ARM: tegra: implement RAM repair

RAM repair has a few pre-requisites:
1) PMIC power supply (rail) enabled.
2) PMC CRAIL power partition powered.
3) Fuse clock active (it's the default).
4) PLLP reshift branch enabled (it's the default, when PLLP is active).

RAM repair also only need run whenever specific partitions are powered
(main SoC and CCPLEX respectively); RAM repair does not need to be
triggered when any other partition changes state.

start_cpu() needs to be re-ordered slightly to match these requirements.
Note that C0NC and CE0 aren't required for RAM repair to
operate, but they also do no harm, so the entire of powerup_cpus() is
moved rather than splitting it up.

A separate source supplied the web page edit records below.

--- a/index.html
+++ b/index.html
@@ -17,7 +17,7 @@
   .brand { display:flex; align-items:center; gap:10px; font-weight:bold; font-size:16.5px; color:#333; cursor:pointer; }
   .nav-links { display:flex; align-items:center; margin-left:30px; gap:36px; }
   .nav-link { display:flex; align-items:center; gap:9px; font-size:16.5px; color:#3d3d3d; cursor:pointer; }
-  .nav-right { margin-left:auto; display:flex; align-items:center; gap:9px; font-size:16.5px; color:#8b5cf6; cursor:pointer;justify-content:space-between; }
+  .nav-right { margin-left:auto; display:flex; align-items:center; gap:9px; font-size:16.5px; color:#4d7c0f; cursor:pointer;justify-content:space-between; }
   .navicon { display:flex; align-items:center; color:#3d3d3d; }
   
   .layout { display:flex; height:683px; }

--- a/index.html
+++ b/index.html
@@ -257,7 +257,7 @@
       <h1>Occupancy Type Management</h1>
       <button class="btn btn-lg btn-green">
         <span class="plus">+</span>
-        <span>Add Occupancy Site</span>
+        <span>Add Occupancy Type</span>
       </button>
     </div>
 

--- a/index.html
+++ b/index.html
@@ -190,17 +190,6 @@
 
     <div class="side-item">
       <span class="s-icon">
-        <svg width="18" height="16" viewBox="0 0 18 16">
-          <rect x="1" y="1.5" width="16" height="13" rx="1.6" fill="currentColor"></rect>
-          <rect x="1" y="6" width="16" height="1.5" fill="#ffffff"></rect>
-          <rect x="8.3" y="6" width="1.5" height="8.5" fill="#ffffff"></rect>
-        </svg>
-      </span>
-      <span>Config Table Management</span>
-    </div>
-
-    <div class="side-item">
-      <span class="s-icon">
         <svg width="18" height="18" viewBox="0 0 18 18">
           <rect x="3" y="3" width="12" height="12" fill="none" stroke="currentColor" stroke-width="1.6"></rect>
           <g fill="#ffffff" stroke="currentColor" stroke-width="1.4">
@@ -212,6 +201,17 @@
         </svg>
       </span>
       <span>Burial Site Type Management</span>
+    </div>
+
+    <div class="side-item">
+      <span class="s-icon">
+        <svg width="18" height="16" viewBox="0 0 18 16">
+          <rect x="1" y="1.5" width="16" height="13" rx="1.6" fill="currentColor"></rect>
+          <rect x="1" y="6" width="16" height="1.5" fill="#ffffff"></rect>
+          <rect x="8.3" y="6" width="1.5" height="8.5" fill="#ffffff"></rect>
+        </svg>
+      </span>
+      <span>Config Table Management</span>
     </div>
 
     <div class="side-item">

The call to remove_cpu_resets() is
moved last to ensure that all other actions complete before releasing
reset; since the PMC power partitions are now enabled early, releasing
reset is what causes the CPUs to start executing code, and RAM repair must
complete before the CPU boots.

Note that this commit is the result of squashing a numbmer of commits
in NVIDIA's downstream L4T branch, hence the multiple signoffs below.

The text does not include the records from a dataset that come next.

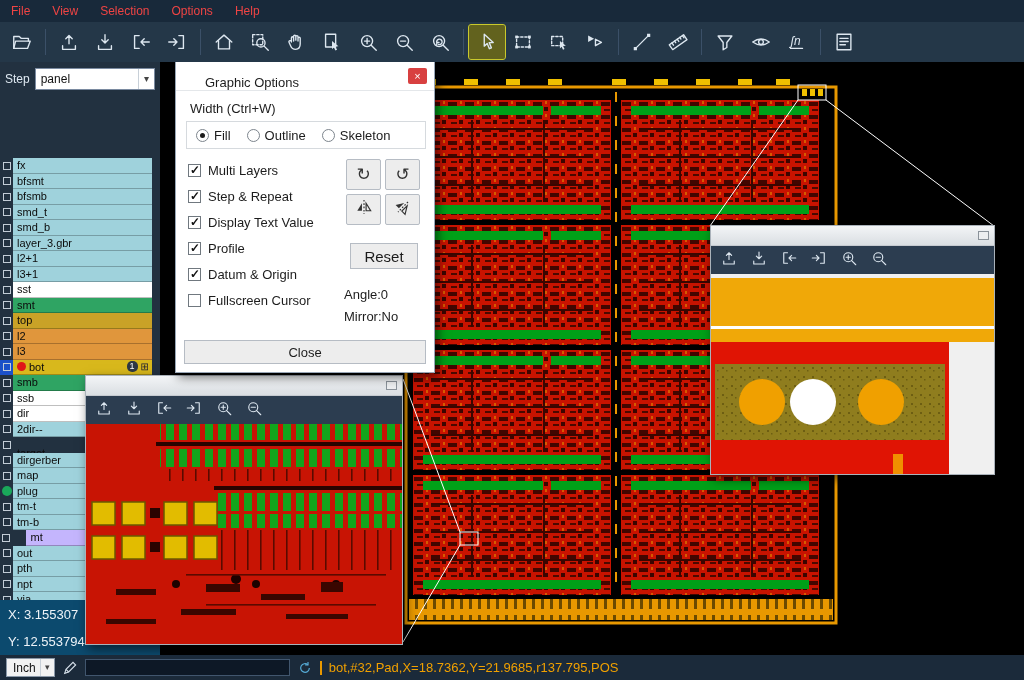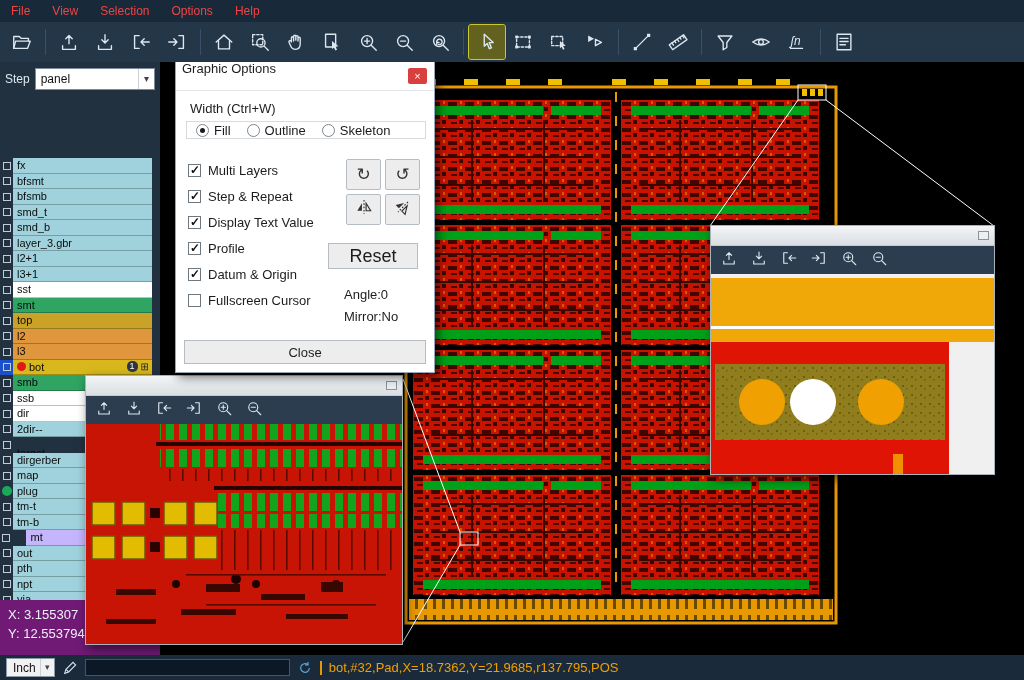--- a/index.html
+++ b/index.html
@@ -38,7 +38,7 @@
 .ssep{width:2px;height:14px;background:#e89800}
 .smsg{color:#f0a000;font-size:13px;white-space:nowrap}
 .dialog{position:absolute;left:175px;top:60px;width:260px;height:313px;background:#fff;border:1px solid #98a6b6;box-shadow:3px 4px 10px rgba(0,0,0,.55);z-index:30;font-size:13px;color:#1c1c1c}
-.dtitle{height:30px;display:flex;align-items:flex-start;padding:0 6px;border-bottom:1px solid #e4e7ea;font-size:13px}
+.dtitle{height:30px;display:flex;align-items:flex-end;padding:0 29px;border-bottom:1px solid #e4e7ea;font-size:13px}
 .dclose{position:absolute;right:7px;top:7px;width:19px;height:16px;background:#d84040;color:#fff;font-size:11px;display:flex;align-items:center;justify-content:center;border-radius:2px}
 .dwidth{position:absolute;left:14px;top:40px}
 .dgroup{position:absolute;left:10px;top:60px;width:240px;height:18px;border:1px solid #d6dade;display:flex;align-items:center;gap:16px;padding:0 9px}

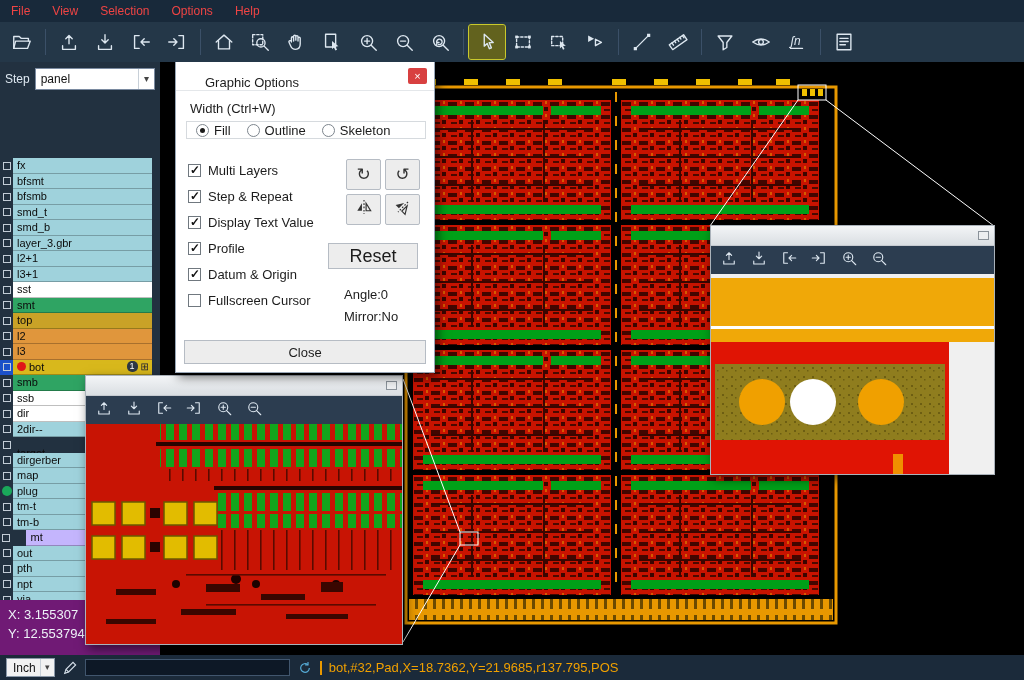--- a/index.html
+++ b/index.html
@@ -41,7 +41,7 @@
 .dtitle{height:30px;display:flex;align-items:flex-end;padding:0 29px;border-bottom:1px solid #e4e7ea;font-size:13px}
 .dclose{position:absolute;right:7px;top:7px;width:19px;height:16px;background:#d84040;color:#fff;font-size:11px;display:flex;align-items:center;justify-content:center;border-radius:2px}
 .dwidth{position:absolute;left:14px;top:40px}
-.dgroup{position:absolute;left:10px;top:60px;width:240px;height:18px;border:1px solid #d6dade;display:flex;align-items:center;gap:16px;padding:0 9px}
+.dgroup{position:absolute;left:10px;top:60px;width:240px;height:28px;border:1px solid #d6dade;display:flex;align-items:center;gap:16px;padding:0 9px}
 .radio{display:flex;align-items:center;gap:5px}
 .rdot{width:13px;height:13px;border:1px solid #7d858d;border-radius:50%;position:relative;background:#fff;flex:0 0 auto}
 .radio.on .rdot::after{content:"";position:absolute;left:3px;top:3px;width:5px;height:5px;border-radius:50%;background:#1b1b1b}

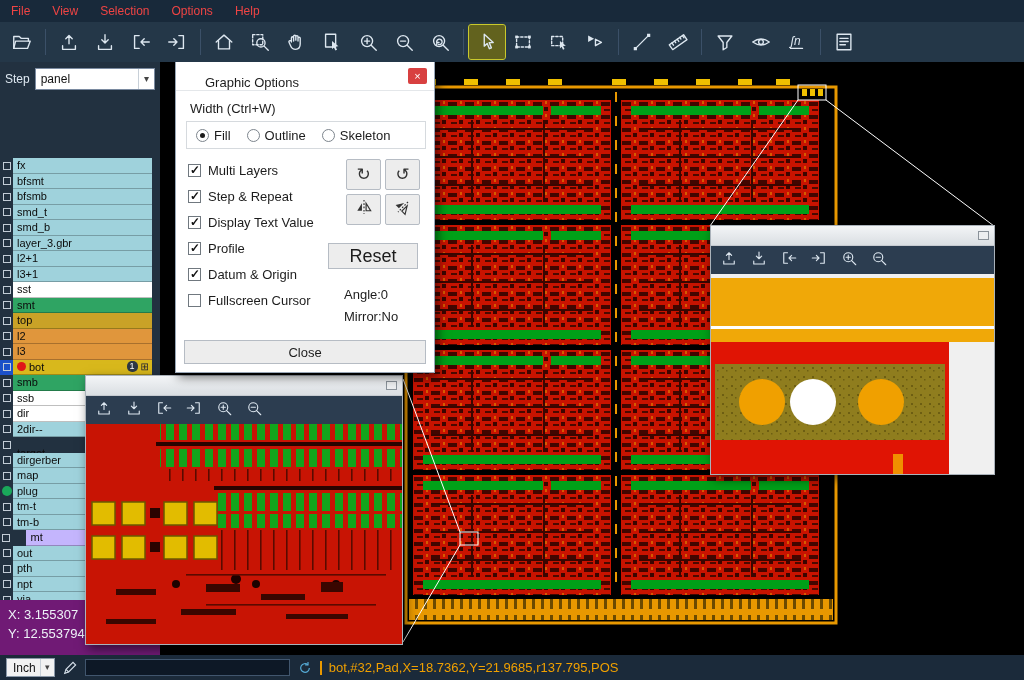--- a/index.html
+++ b/index.html
@@ -51,7 +51,7 @@
 .crow.on .cbx::after{content:"✓";position:absolute;left:1px;top:-2px;font-size:12px;color:#111;font-weight:bold}
 .dbtns{position:absolute;right:14px;top:98px;display:grid;grid-template-columns:35px 35px;grid-auto-rows:31px;gap:4px}
 .dbtn{background:#ededed;border:1px solid #b6bcc4;border-radius:2px;display:flex;align-items:center;justify-content:center;color:#333;font-size:17px}
-.dreset{position:absolute;right:16px;top:182px;width:90px;height:26px;background:#ededed;border:1px solid #b6bcc4;font-size:18px;font-family:inherit;color:#1c1c1c}
+.dreset{position:absolute;right:16px;top:182px;width:68px;height:26px;background:#ededed;border:1px solid #b6bcc4;font-size:15px;font-family:inherit;color:#1c1c1c}
 .dangle{position:absolute;right:16px;width:74px;top:226px}
 .dmirror{position:absolute;right:16px;width:74px;top:248px}
 .dclosebtn{position:absolute;left:8px;right:8px;bottom:8px;height:24px;background:#ededed;border:1px solid #b6bcc4;font-size:13px;font-family:inherit;color:#1c1c1c}

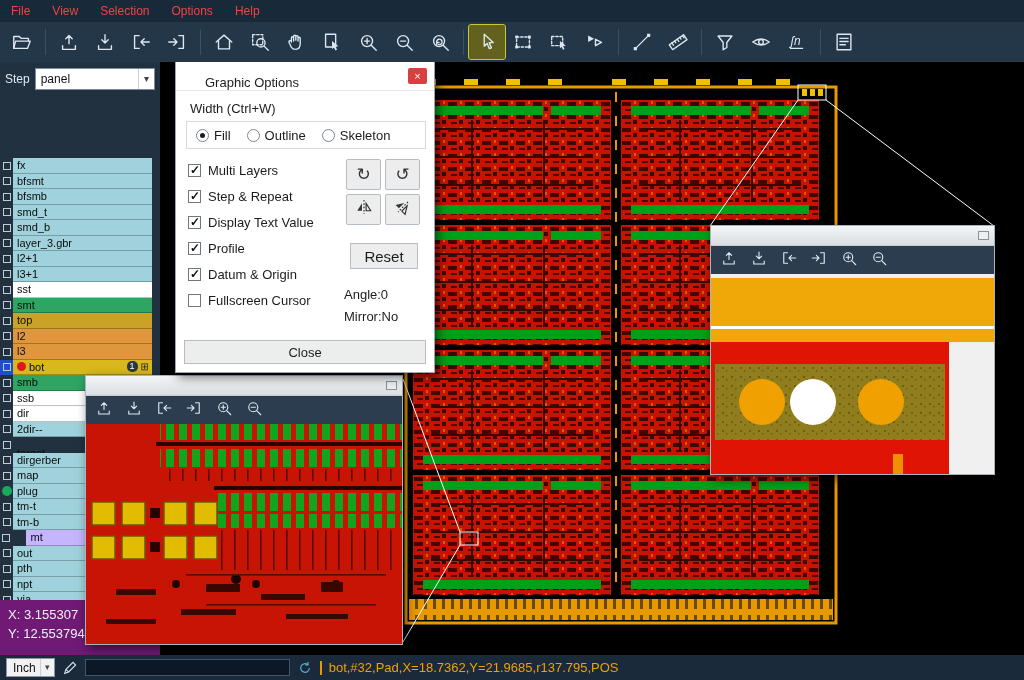--- a/index.html
+++ b/index.html
@@ -27,7 +27,7 @@
 .gdot{width:10px;height:10px;border-radius:50%;background:#1aa85a}
 .lbadge{background:#2e3844;color:#fff;font-size:9px;line-height:11px;padding:0 3px;border-radius:5px}
 .lgrid{color:#223;font-size:10px;margin-right:3px}
-.coords{position:absolute;left:0;bottom:0;width:160px;height:55px;background:#701a75;color:#eef3f8;font-size:13px;padding:7px 8px;display:flex;flex-direction:column;gap:4px}
+.coords{position:absolute;left:0;bottom:0;width:160px;height:55px;background:#0c4a6e;color:#eef3f8;font-size:13px;padding:7px 8px;display:flex;flex-direction:column;gap:12px}
 .canvas{position:absolute;left:160px;top:62px;width:864px;height:593px;background:#000;z-index:1}
 .statusbar{position:absolute;left:0;bottom:0;width:1024px;height:25px;background:#1b2a3a;display:flex;align-items:center;gap:7px;padding:0 6px;z-index:60}
 .unit{height:19px;background:#f2f2f2;border:1px solid #8a98a8;display:flex;align-items:center;font-size:12px;color:#111;padding-left:6px}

Signed-off-by: Bibek Basu <bbasu@nvidia.com>
Signed-off-by: Sandipan Patra <spatra@nvidia.com>
Signed-off-by: Stephen Warren <swarren@nvidia.com>
Signed-off-by: Tom Warren <twarren@nvidia.com>
diff --git a/arch/arm/include/asm/arch-tegra124/flow.h b/arch/arm/include/asm/arch-tegra124/flow.h
index 2b330dc..62947bf 100644
--- a/arch/arm/include/asm/arch-tegra124/flow.h
+++ b/arch/arm/include/asm/arch-tegra124/flow.h
@@ -25,6 +25,12 @@
 	u32 cpu_pwr_csr;	/* offset 0x38 */
 	u32 mpid;		/* offset 0x3c */
 	u32 ram_repair;		/* offset 0x40 */
+	u32 flow_dbg_sel;	/* offset 0x44 */
+	u32 flow_dbg_cnt0;	/* offset 0x48 */
+	u32 flow_dbg_cnt1;	/* offset 0x4c */
+	u32 flow_dbg_qual;	/* offset 0x50 */
+	u32 flow_ctrl_spare;	/* offset 0x54 */
+	u32 ram_repair_cluster1;/* offset 0x58 */
 };
 
 /* HALT_COP_EVENTS_0, 0x04 */
@@ -42,4 +48,8 @@
 #define CSR_WAIT_WFI_SHIFT	8
 #define CSR_PWR_OFF_STS		(1 << 16)
 
+#define RAM_REPAIR_REQ		BIT(0)
+#define RAM_REPAIR_STS		BIT(1)
+#define RAM_REPAIR_BYPASS_EN	BIT(2)
+
 #endif	/*  _TEGRA124_FLOW_H_ */
diff --git a/arch/arm/mach-tegra/tegra124/cpu.c b/arch/arm/mach-tegra/tegra124/cpu.c
index 204d6e9..992c0be 100644
--- a/arch/arm/mach-tegra/tegra124/cpu.c
+++ b/arch/arm/mach-tegra/tegra124/cpu.c
@@ -104,6 +104,43 @@
 	writel(reg, &clkrst->crc_rst_cpug_cmplx_clr);
 }
 
+static void tegra124_ram_repair(void)
+{
+	struct flow_ctlr *flow = (struct flow_ctlr *)NV_PA_FLOW_BASE;
+	u32 ram_repair_timeout; /*usec*/
+	u32 val;
+
+	/*
+	 * Request the Flow Controller perform RAM repair whenever it turns on
+	 * a power rail that requires RAM repair.
+	 */
+	clrbits_le32(&flow->ram_repair, RAM_REPAIR_BYPASS_EN);
+
+	/* Request SW trigerred RAM repair by setting req  bit */
+	/* cluster 0 */
+	setbits_le32(&flow->ram_repair, RAM_REPAIR_REQ);
+	/* Wait for completion (status == 0) */
+	ram_repair_timeout = 500;
+	do {
+		udelay(1);
+		val = readl(&flow->ram_repair);
+	} while (!(val & RAM_REPAIR_STS) && ram_repair_timeout--);
+	if (!ram_repair_timeout)
+		debug("Ram Repair cluster0 failed\n");
+
+	/* cluster 1 */
+	setbits_le32(&flow->ram_repair_cluster1, RAM_REPAIR_REQ);
+	/* Wait for completion (status == 0) */
+	ram_repair_timeout = 500;
+	do {
+		udelay(1);
+		val = readl(&flow->ram_repair_cluster1);
+	} while (!(val & RAM_REPAIR_STS) && ram_repair_timeout--);
+
+	if (!ram_repair_timeout)
+		debug("Ram Repair cluster1 failed\n");
+}
+
 /**
  * Tegra124 requires some special clock initialization, including setting up
  * the DVC I2C, turning on MSELECT and selecting the G CPU cluster
@@ -254,10 +291,11 @@
 	       &pmc->pmc_pwrgate_timer_mult);
 
 	enable_cpu_power_rail();
+	powerup_cpus();
+	tegra124_ram_repair();
 	enable_cpu_clocks();
 	clock_enable_coresight(1);
-	remove_cpu_resets();
 	writel(reset_vector, EXCEP_VECTOR_CPU_RESET_VECTOR);
-	powerup_cpus();
+	remove_cpu_resets();
 	debug("%s exit, should continue @ reset_vector\n", __func__);
 }